For the first time Loxie looked worried. Her eyebrows knitted; she gnawed on a thumbnail painted glittery black. “You’re talking about the future, man, and that’s bullshit. How come you know all this?”
“I read the book.”
13
Eve stopped off at Vending. She wanted something cold, and if the machine gave her grief, well, she’d kick its ass the way regulations had prevented her from kicking Loxie Flash’s.
She plugged in for a tube of Pepsi. Snagged what it shat out.
“This is a damn diet cream soda, you fuck.”
Inappropriate language noted. Fester’s Diet Cream Soda offers classic taste guilt free! There is no nutritional value, and certain additives—listed on request—may pose health risks including—
“Shut up. Just shut the fuck up and give me my damn Pepsi.”
Second incident of inappropriate language noted. Warning! A third incident will result in suspension of Vending privileges.
“Note this. I will rip your circuits out with my bare hands, blast them to oblivion with my police issue if you don’t give me my damn Pepsi.”
Threats of vandalism will be reported, Harcove, Detective Clint. Acts of vandalism will result in suspension of Vending privileges and a two-thousand-dollar fine, plus cost of damages.
Eve started to tell the idiot, computerized pain in her ass she wasn’t Harcove, Detective Clint, then reconsidered.
“Give me the tube of Pepsi I ordered.”
It shat one out.
Your account has been charged for one tube of Pepsi. Pepsi, the choice of generations!
That would be Harcove’s account, Eve thought as the machine spouted off its hype and warnings.
Two notations of inappropriate language and one threat of vandalism have been added to your file.
“Yeah.” Eve cracked the tube. “Add this: You can bite me.”
Eve walked into Homicide. “Peabody!”
When Peabody looked up, Eve tossed the tube of cream soda.
“Hey, thanks.”
“Thank Detective Clint Harcove.”
“Who’s that?”
“I have no idea. Progress?”
“I washed out on my usual shops, but I got some direction from the manager of one I use a lot. How’d it go with Flash?”
Eve took a moment to drink some Harcove Pepsi. “Skank.”
“Told you.”
“Bad-attitude skank with a heavy side of asshole, but I got under her skin by the end of it. She’s warned, she has the description of the unsub, and claims she’s going home to sleep. As she hadn’t yet reached the hungover, strung-out stage of her night’s binge, that I believe.”

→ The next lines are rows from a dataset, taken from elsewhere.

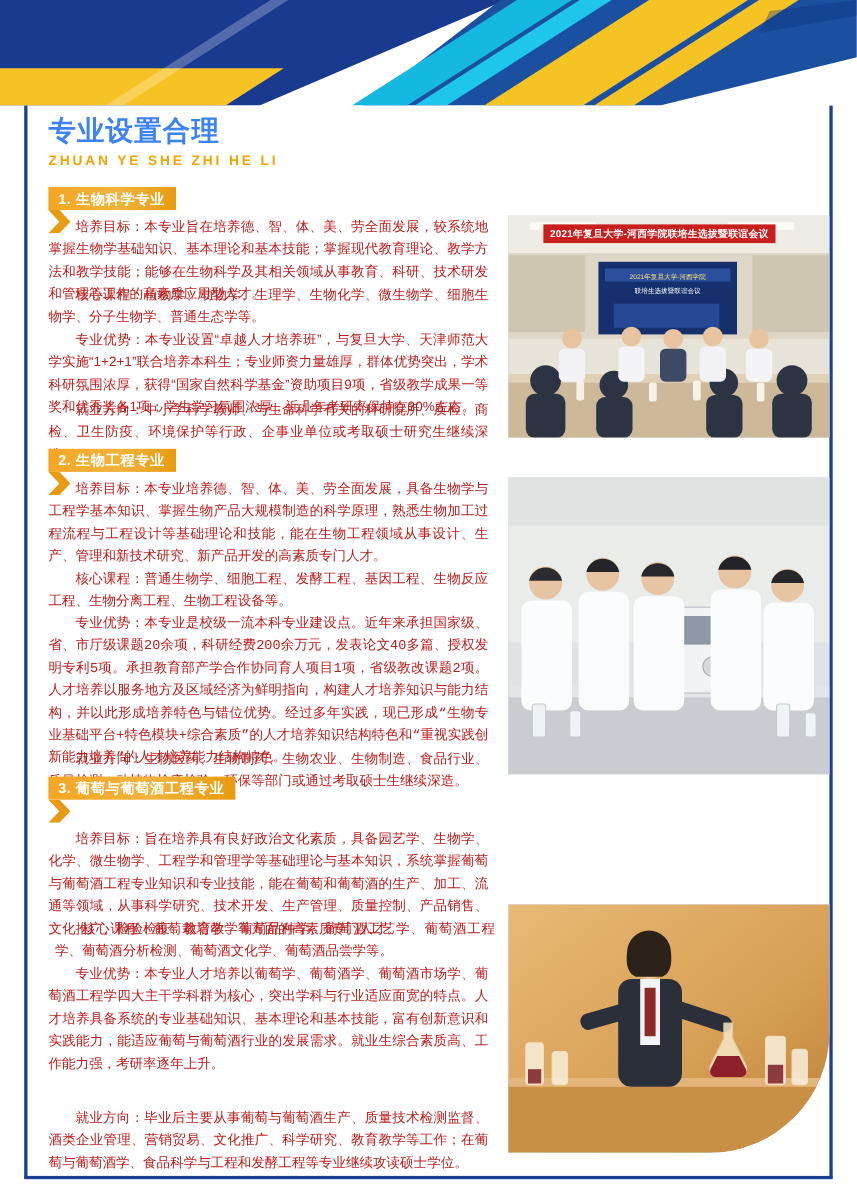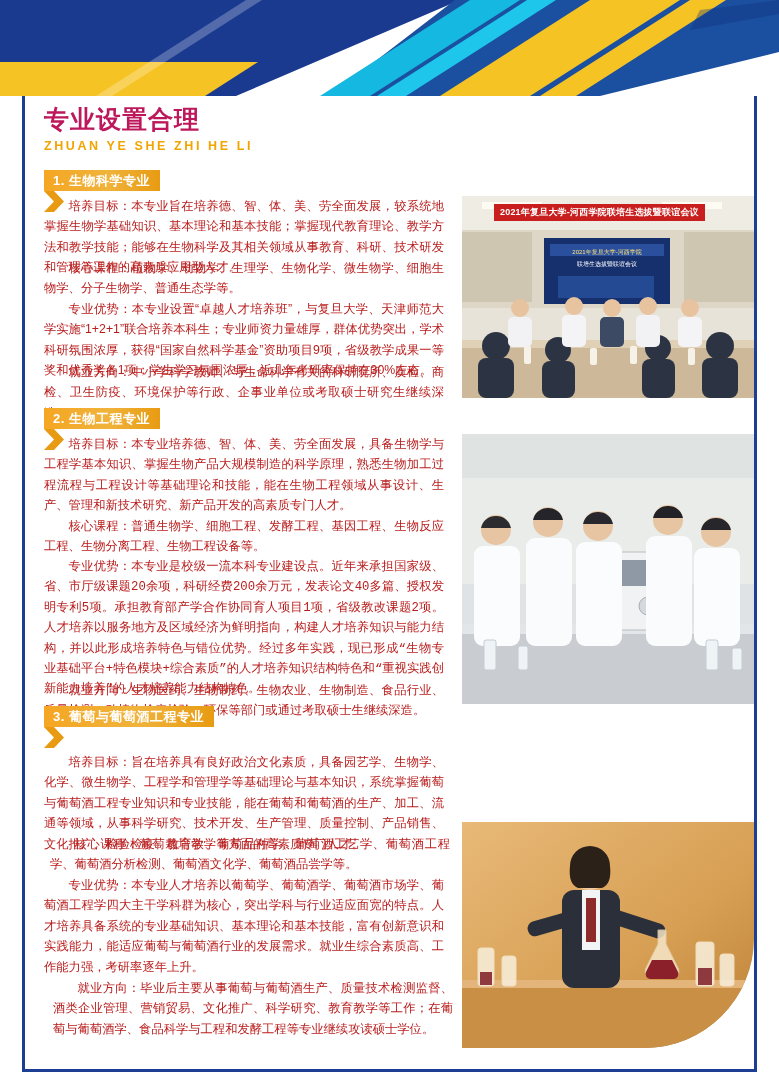--- a/index.html
+++ b/index.html
@@ -54,7 +54,7 @@
   .title-cn {
     font-size: 25px;
     font-weight: bold;
-    color: #be185d;
+    color: #3b82f6;
     letter-spacing: 1px;
     line-height: 30px;
     margin: 0;

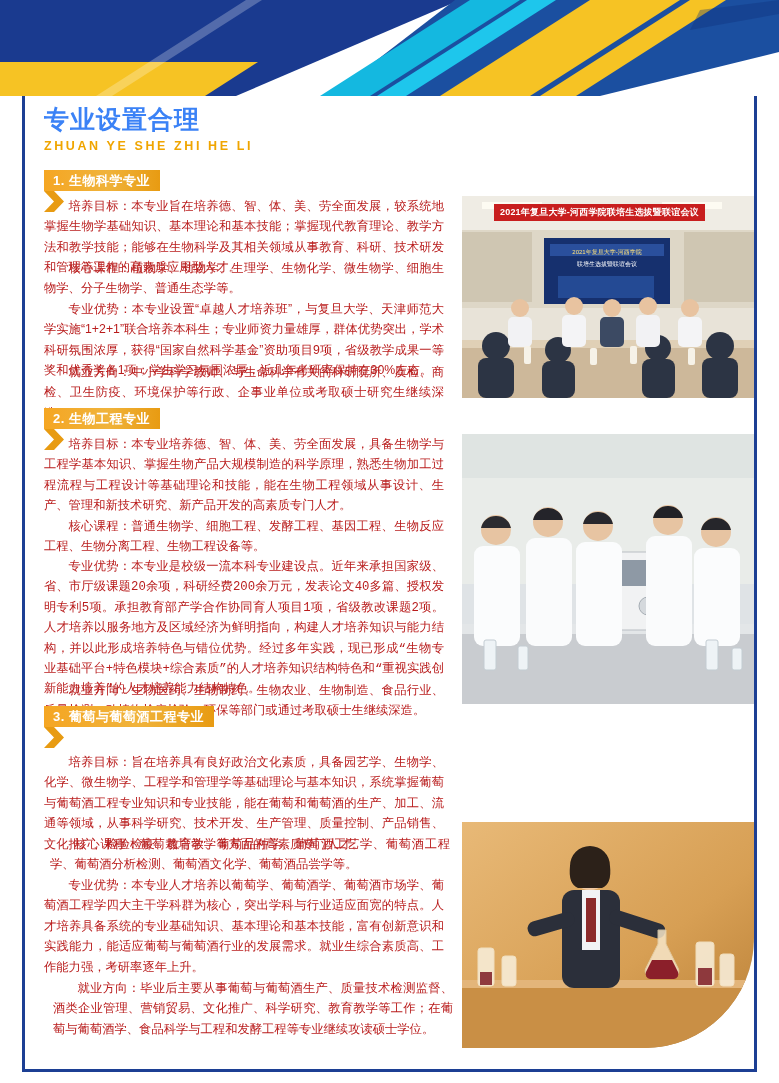--- a/index.html
+++ b/index.html
@@ -297,7 +297,7 @@
   <div class="para indent" style="left:44px; top:752px; width:400px;">培养目标：旨在培养具有良好政治文化素质，具备园艺学、生物学、化学、微生物学、工程学和管理学等基础理论与基本知识，系统掌握葡萄与葡萄酒工程专业知识和专业技能，能在葡萄和葡萄酒的生产、加工、流通等领域，从事科学研究、技术开发、生产管理、质量控制、产品销售、文化推广、检验检疫、教育教学等方面的高素质专门人才。</div>
   <div class="para indent" style="left:44px; top:834px; width:400px;margin-left:6px;">核心课程：葡萄栽培学、葡萄品种学、葡萄酒工艺学、葡萄酒工程学、葡萄酒分析检测、葡萄酒文化学、葡萄酒品尝学等。</div>
   <div class="para indent" style="left:44px; top:875px; width:400px;">专业优势：本专业人才培养以葡萄学、葡萄酒学、葡萄酒市场学、葡萄酒工程学四大主干学科群为核心，突出学科与行业适应面宽的特点。人才培养具备系统的专业基础知识、基本理论和基本技能，富有创新意识和实践能力，能适应葡萄与葡萄酒行业的发展需求。就业生综合素质高、工作能力强，考研率逐年上升。</div>
-  <div class="para indent" style="left:44px; top:978px; width:400px;margin-left:9px;">就业方向：毕业后主要从事葡萄与葡萄酒生产、质量技术检测监督、酒类企业管理、营销贸易、文化推广、科学研究、教育教学等工作；在葡萄与葡萄酒学、食品科学与工程和发酵工程等专业继续攻读硕士学位。</div>
+  <div class="para indent" style="left:44px; top:1006px; width:400px;">就业方向：毕业后主要从事葡萄与葡萄酒生产、质量技术检测监督、酒类企业管理、营销贸易、文化推广、科学研究、教育教学等工作；在葡萄与葡萄酒学、食品科学与工程和发酵工程等专业继续攻读硕士学位。</div>
 
   <div class="photo" style="left:462px; top:822px; width:292px; height:226px; border-radius:0 0 110px 0;">
     <svg width="292" height="226" viewBox="0 0 292 226">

“You’ve got another coming in. At least she said she’d give us five on her way to a recording session. She claims she’s putting a band together that blows your skin off. Shanna K. Just the initial for the last name because, she says, labels limit expression.”
“Can’t wait.”
“And Nadine’s on her way.”
“Good.”
Eve wrote up the interview with Loxie. Went out again to repeat the routine with Shanna K.
Shanna didn’t call her a bitch, listened with wide eyes heavily lashed in magenta, smiled with lips outlined in tiny, tiny sparkles.
And dismissed everything Eve told her, as she claimed people only killed other people when they’d run afoul of each other in a past life. As she herself had undergone reincarnate cleansing, she was therefore absolved of all past-life transgressions.
Still Eve pressed, pushed, went so far as to wipe the sparkle smile away by shoving photos of the DBs across the table.
By the end she figured if she hadn’t put the fear of reincarnated gods into Shanna K, she’d put the fear of Dallas into her.